Questa creatura quindi infestava i cimiteri apparendo di notte, per attaccare i solitari, coloro che osavano avventurarsi per le strade dopo il tramonto o coloro che sfidavano le norme sociali. La maggior parte delle vittime sarebbero uomini, secondo gli etnografi che si sono basati su varie versioni di questa storia che è un mito popolare.

“Ogni cimitero aveva una jenniya che appariva la sera, incarnata in un mulo”, scrive il sociologo finlandese Edward Westermarck nel suo libro “Ritual and Belief in Morocco”. Westermarck, che trascorse ventotto anni in Marocco dal 1898 al 1926, apprese i costumi e le superstizioni locali, inclusa questa leggenda.

Cimiteri infestati nei villaggi

Questa creatura viene vista “molto raramente”, ma molti hanno riferito di aver sentito il suo mormorio, che ricorda il grido di un normale mulo. Indossava anche un oggetto intorno al collo, producendo un suono schioccante d’argento o di ferro, riferisce Westermarck.

Spesso, coloro che avevano la sfortuna di averlo visto o sentito si sarebbero ammalati, impazziti o morti. Tra Al Hoceïma e Nador, la tribù del Rif di Aït Temsaman lo chiama “tasadunt imdran”, letteralmente “il mulo del cimitero”. A Iglwa o Glaoua, nell’Alto Atlante, si dice che se qualcuno la vede e cerca di montarla, lei lo porta al cimitero e gli scava la tomba con i piedi.

Sempre secondo la leggenda, un proprietario di pascolo vicino a un cimitero sospettava che ogni giorno un animale venisse a pascolare sull’erba. Deciso a svelare il mistero, trascorse lì la notte, vedendo avvicinarsi un mulo molto grasso. Il tentativo dell’uomo di domare la bestia sarebbe stato vano ed essa sarebbe corsa verso il cimitero, cominciando a scavare nel terreno. Dopo essere riuscito a scappare, si dice che il proprietario si sia arrampicato su un albero e sia rimasto lì fino alle preghiere del mattino, quando gli spiriti maligni scompaiono.

Westermarck sentì anche parlare di persone portate al cimitero dal mulo, ma che sopravvissero ai suoi tentativi malvagi.
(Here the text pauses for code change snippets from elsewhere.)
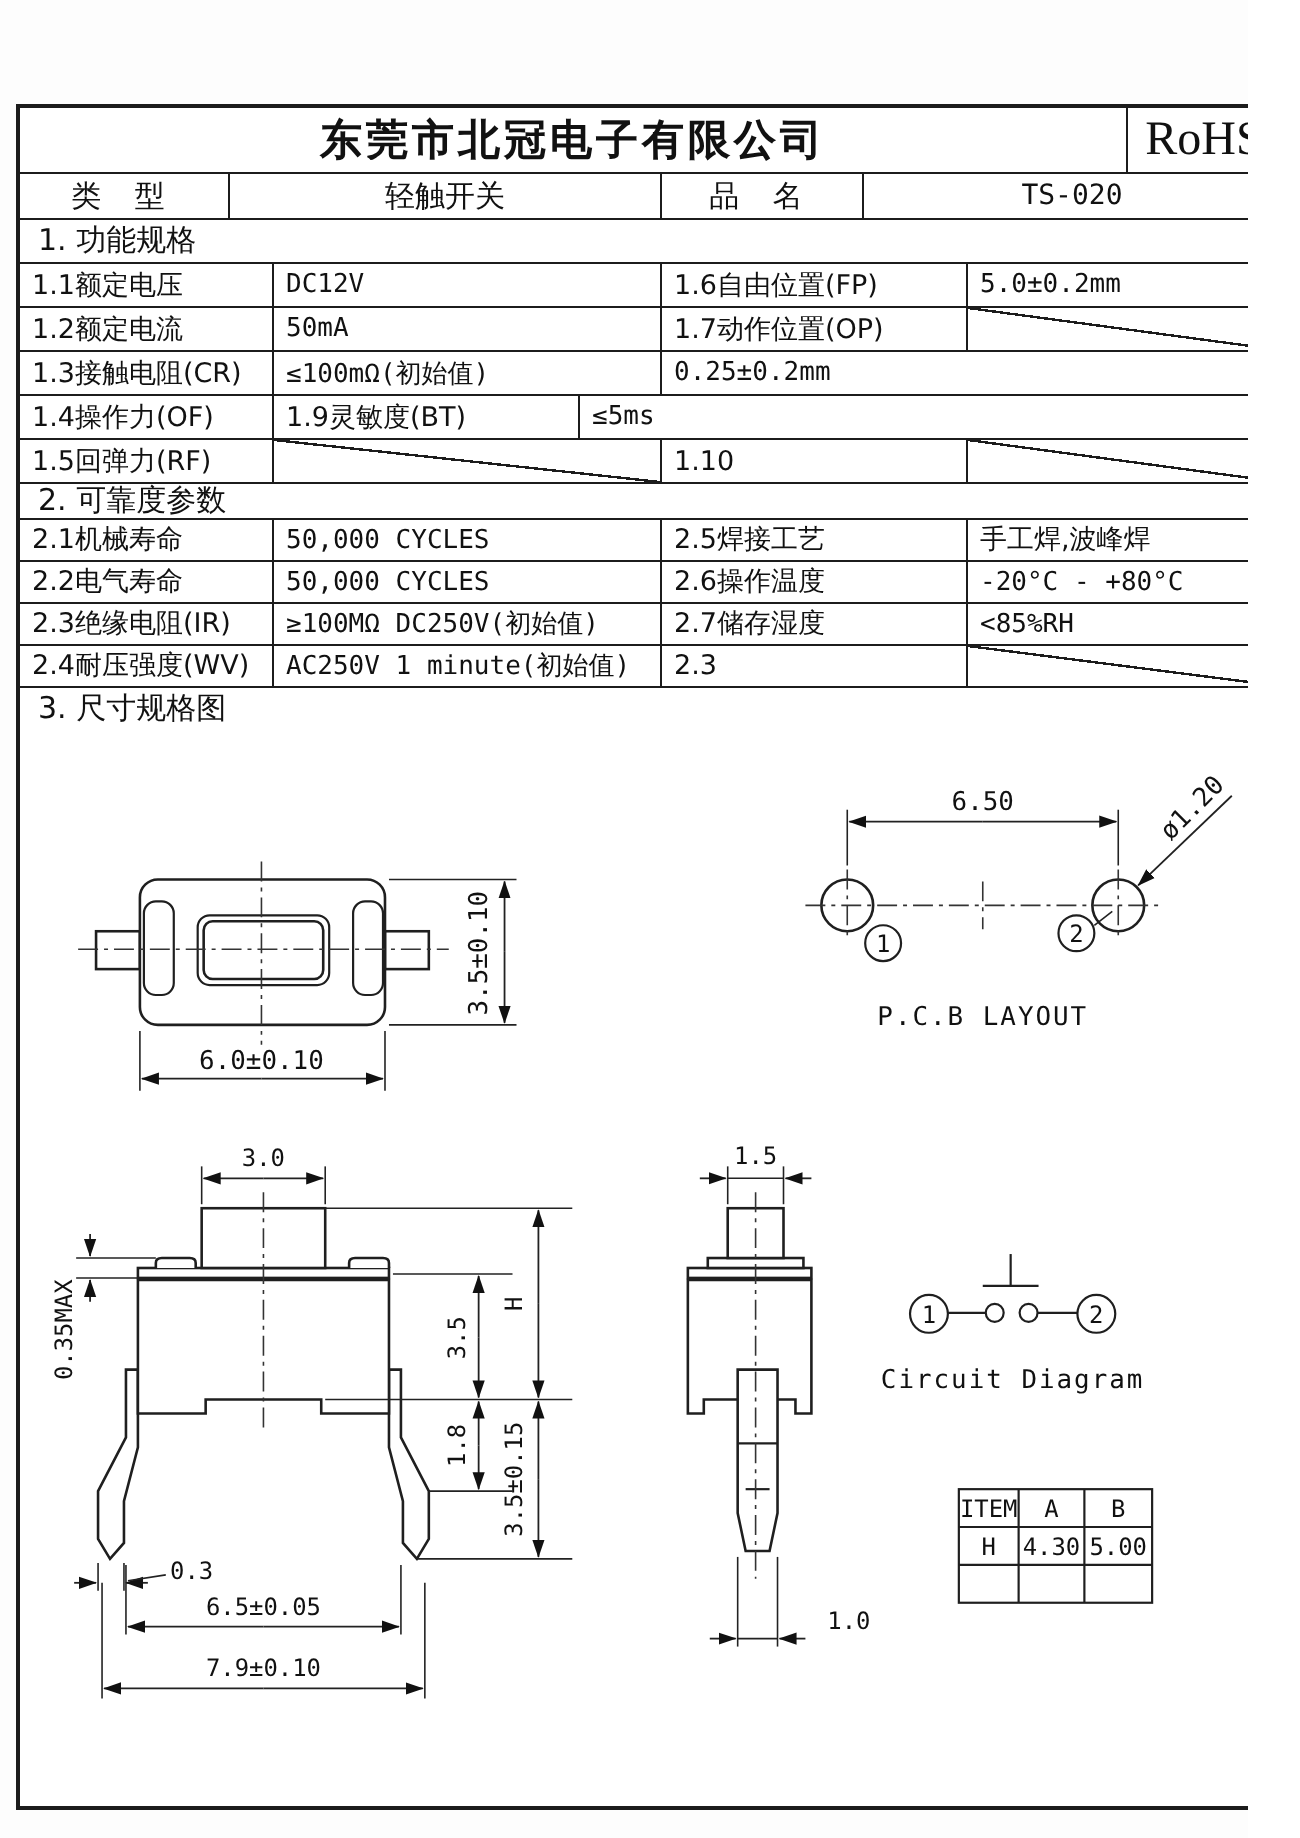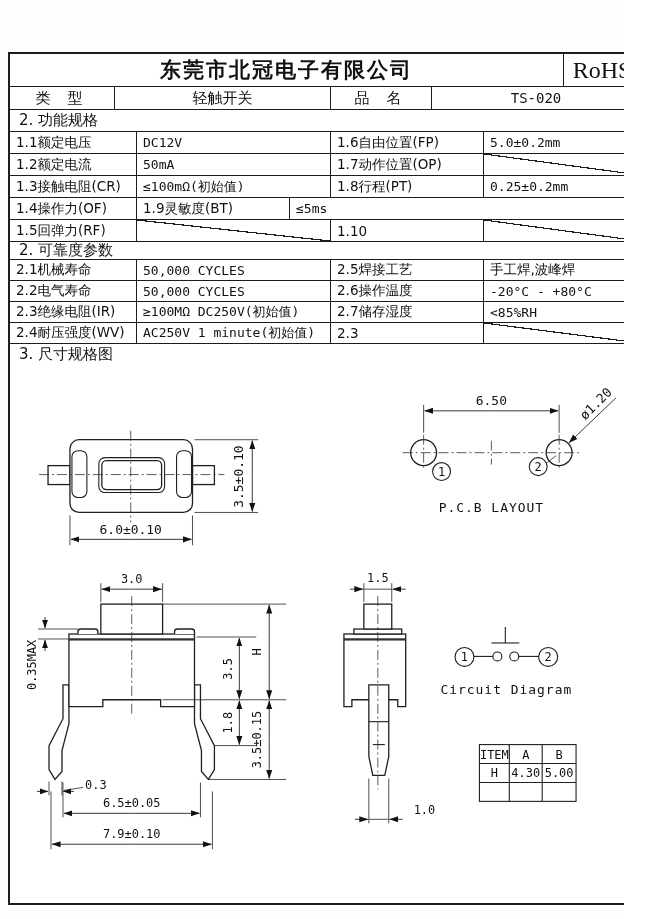--- a/index.html
+++ b/index.html
@@ -61,38 +61,37 @@
       <div class="cell rohs">RoHS</div>
     </div>
 
     <div class="row type-row">
       <div class="cell t1 center">类 型</div>
       <div class="cell t2 center">轻触开关</div>
       <div class="cell t3 center">品 名</div>
       <div class="cell t4 center">TS-020</div>
     </div>
 
-    <div class="sec-title">2.  功能规格</div>
+    <div class="sec-title">1.  功能规格</div>
 
     <div class="row srow">
       <div class="cell c1">1.1额定电压</div>
       <div class="cell c2 val">DC12V</div>
       <div class="cell c3">1.6自由位置(FP)</div>
       <div class="cell c4 val">5.0±0.2mm</div>
     </div>
     <div class="row srow">
       <div class="cell c1">1.2额定电流</div>
       <div class="cell c2 val">50mA</div>
       <div class="cell c3">1.7动作位置(OP)</div>
       <div class="cell c4 val diag"></div>
     </div>
     <div class="row srow">
       <div class="cell c1">1.3接触电阻(CR)</div>
       <div class="cell c2 val">≤100mΩ(初始值)</div>
-      <div class="cell c3">1.8行程(PT)</div>
       <div class="cell c4 val">0.25±0.2mm</div>
     </div>
     <div class="row srow">
       <div class="cell c1">1.4操作力(OF)</div>
       <div class="cell c3">1.9灵敏度(BT)</div>
       <div class="cell c4 val">≤5ms</div>
     </div>
     <div class="row srow">
       <div class="cell c1">1.5回弹力(RF)</div>
       <div class="cell c2 val diag"></div>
Ad Aglou, cittadina della regione del Souss, gli abitanti parlano piuttosto di una cavalla. Di notte lo si sentiva fare rumore con una catena di ferro nel cimitero. Ma sono solo le “persone cattive” che sentirebbero questi movimenti, che ucciderebbero alcuni per paura, osserva.

Si dice che questo jinn mulo sia familiare anche nelle città. A Fez, la jenniya è conosciuta come “Bghilt Lil” o “il piccolo mulo della notte”. Appare di sera, il suo corpo ricoperto d’oro. Se qualcuno tenta di aggredirla per rubarle gli oggetti di valore, lei lo butta a terra, a meno che non abbia con sé un libro con versetti coranici o un pugnale, cosa che la spaventa.

In altre parti del Paese si dice che “Baghlat Laqbur” (il jinn-mulo delle tombe) divori le persone e scompaia all’alba, per poi ritornare al calare della notte.